**GIVEN DATA:**

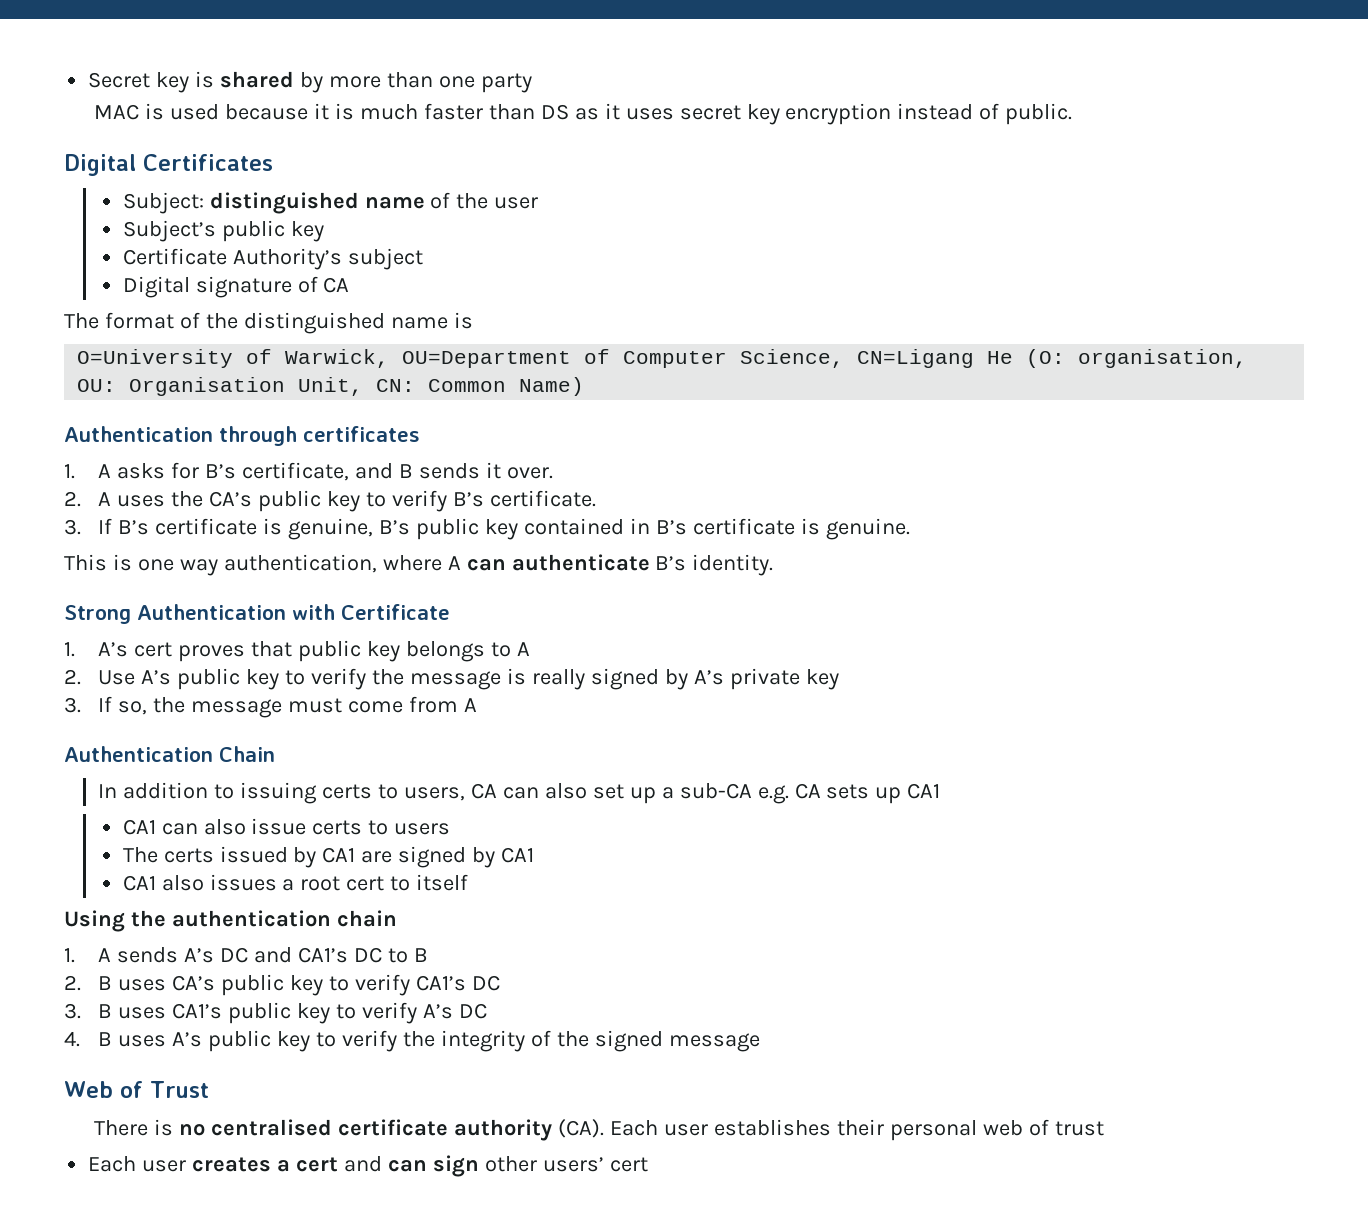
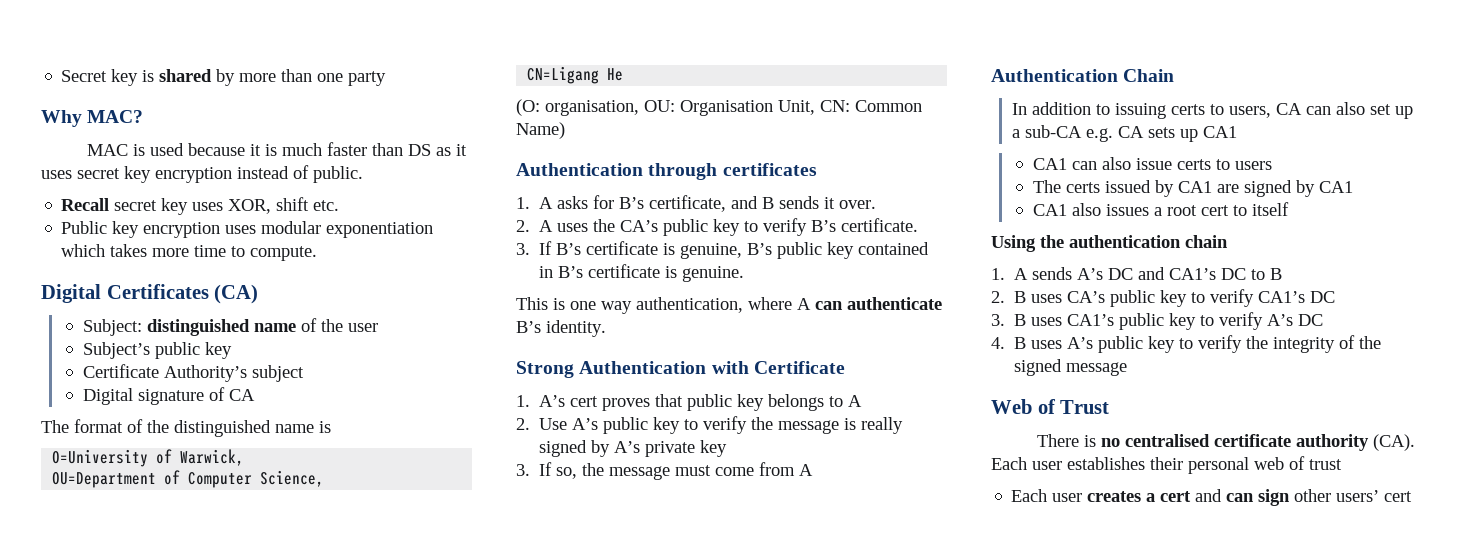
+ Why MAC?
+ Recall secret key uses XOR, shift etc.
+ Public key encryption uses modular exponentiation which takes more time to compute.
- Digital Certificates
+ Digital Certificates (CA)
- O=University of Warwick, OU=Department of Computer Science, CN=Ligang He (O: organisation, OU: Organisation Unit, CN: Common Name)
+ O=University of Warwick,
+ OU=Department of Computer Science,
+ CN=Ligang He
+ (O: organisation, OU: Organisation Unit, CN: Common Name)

**TASK DIRECTIONS:**
Please retype the whole of the data precisely, omitting pictures.

**FINAL ANSWER:**
+ Why MAC?
+ Recall secret key uses XOR, shift etc.
+ Public key encryption uses modular exponentiation which takes more time to compute.
- Digital Certificates
+ Digital Certificates (CA)
- O=University of Warwick, OU=Department of Computer Science, CN=Ligang He (O: organisation, OU: Organisation Unit, CN: Common Name)
+ O=University of Warwick,
+ OU=Department of Computer Science,
+ CN=Ligang He
+ (O: organisation, OU: Organisation Unit, CN: Common Name)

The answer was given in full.